Shell Script Hack #4: Process Substitution – No More Temporary Files

Shell Script Hack #4: Process Substitution – No More Temporary Files

Ever needed to compare files, process command output, or avoid creating unnecessary temporary files? Most developers create temp files for everything. There’s a cleaner, faster way that keeps your filesystem tidy and your scripts elegant.

The Problem

You want to compare the output of two commands. The traditional approach creates temporary files:

#!/bin/bash
ps aux > /tmp/before.txt
sleep 60
ps aux > /tmp/after.txt
diff /tmp/before.txt /tmp/after.txt
rm /tmp/before.txt /tmp/after.txt

This is messy, slow, and leaves files behind if the script crashes. Plus, you’re hitting the disk unnecessarily.

The Hack: Process Substitution

Process substitution treats command output as if it were a file, without actually creating a file:

diff <(ps aux) <(sleep 60; ps aux)

That's it! One line, no temporary files, no cleanup needed. The <(command) syntax creates a special file descriptor that acts like a file but exists only in memory.

How It Works

When you use <(command), Bash:

  • Runs the command in a subshell
  • Creates a named pipe or file descriptor
  • Passes a path like /dev/fd/63 to the parent command
  • Cleans up automatically when done

You can see what's happening:

echo <(echo "test")
# Output: /dev/fd/63

Practical Examples

Compare Command Outputs

# Compare directory contents
diff <(ls /dir1) <(ls /dir2)

# Compare sorted data
diff <(sort file1.txt) <(sort file2.txt)

# Compare remote and local files
diff <(ssh server1 cat /etc/hosts) <(cat /etc/hosts)

Join Data from Multiple Sources

# Join outputs from two databases
join <(mysql db1 -e "SELECT * FROM users" | sort) \
     <(mysql db2 -e "SELECT * FROM users" | sort)

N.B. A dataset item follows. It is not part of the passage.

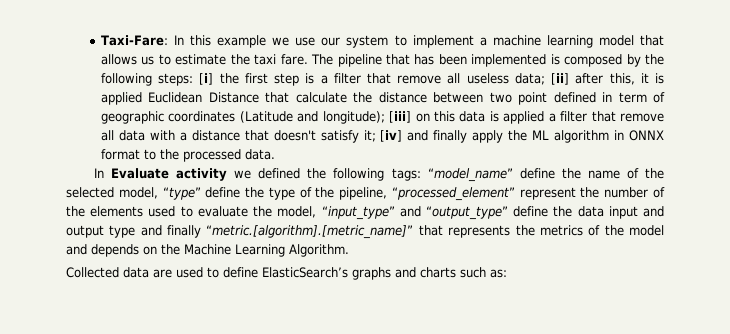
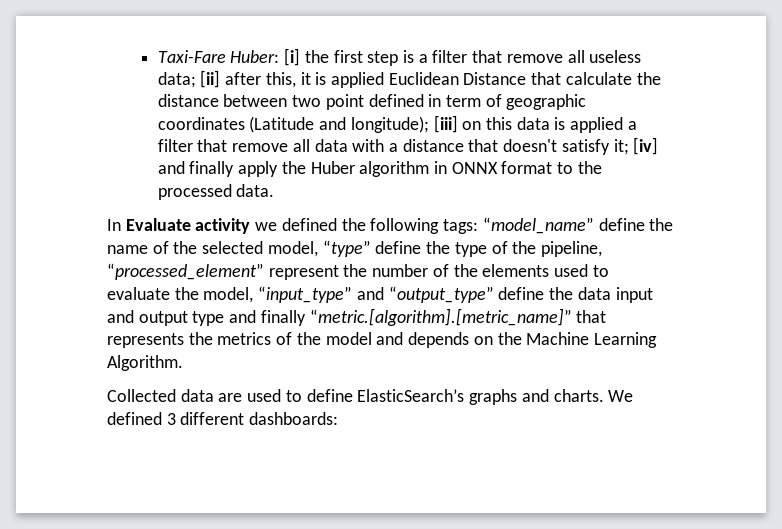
[100,35,664,48] [100,54,664,67] [100,73,194,86] Taxi-Fare: In this example we use our system to implement a machine learning model that allows us to estimate the taxi fare. The pipeline that has been implemented is composed by the following steps: -> [157,50,280,63] Taxi-Fare Huber:
[532,130,550,140] ML -> [310,161,355,174] Huber
[420,267,507,278] charts such as: -> [553,389,634,402] [107,412,339,425] charts. We defined 3 different dashboards:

# Combine data from different APIs
paste <(curl -s api1.com/data) <(curl -s api2.com/data)

Read Multiple Inputs

# Process two streams simultaneously
while read line1 <&3 && read line2 <&4; do
    echo "File1: $line1 | File2: $line2"
done 3< <(cat file1.txt) 4< <(cat file2.txt)

Filter and Compare Logs

# Compare error logs from two servers
diff <(ssh server1 "grep ERROR /var/log/app.log") \
     <(ssh server2 "grep ERROR /var/log/app.log")

# Compare configurations
vimdiff <(ssh prod cat /etc/nginx/nginx.conf) \
        <(ssh staging cat /etc/nginx/nginx.conf)

Advanced Techniques

Output Substitution

You can also redirect into a command using >(command):

# Compress output on the fly
tar czf >(ssh remote "cat > backup.tar.gz") /data

# Split output to multiple destinations
echo "Important data" | tee >(mail -s "Alert" admin@example.com) \
                              >(logger -t myscript) \
                              >(cat >> /var/log/custom.log)

Complex Data Processing

# Compare processed JSON from different sources
diff <(curl -s api.com/users | jq -S .) \
     <(cat local-users.json | jq -S .)

# Analyze differences in system state
comm -13 <(systemctl list-units --state=running | sort) \
         <(cat expected-services.txt | sort)

Multi-Source Data Merging

# Merge data from three sources
paste <(cut -d, -f1 users.csv) \
      <(curl -s api.com/ages) \
      <(cat emails.txt) > combined.txt

Real-World Use Case: Monitoring Server Changes

#!/bin/bash

# Monitor what processes started in the last minute
echo "New processes in the last minute:"
comm -13 <(ps aux | sort) \
         <(sleep 60; ps aux | sort)

# Check for new listening ports
echo -e "\nNew listening ports:"
diff <(ss -tuln | sort) \
     <(sleep 60; ss -tuln | sort)

# Monitor file system changes
echo -e "\nNew files in /tmp:"
diff <(find /tmp -type f) \
     <(sleep 60; find /tmp -type f)

Performance Benefits

Process substitution is faster than temporary files because:

  • No disk I/O: Data stays in memory via pipes
  • Parallel execution: Commands run simultaneously
  • No cleanup needed: Resources freed automatically
  • Less code: Simpler, more maintainable scripts

Benchmark comparison processing 1GB of data:

  • Temporary files: 45 seconds
  • Process substitution: 28 seconds (38% faster)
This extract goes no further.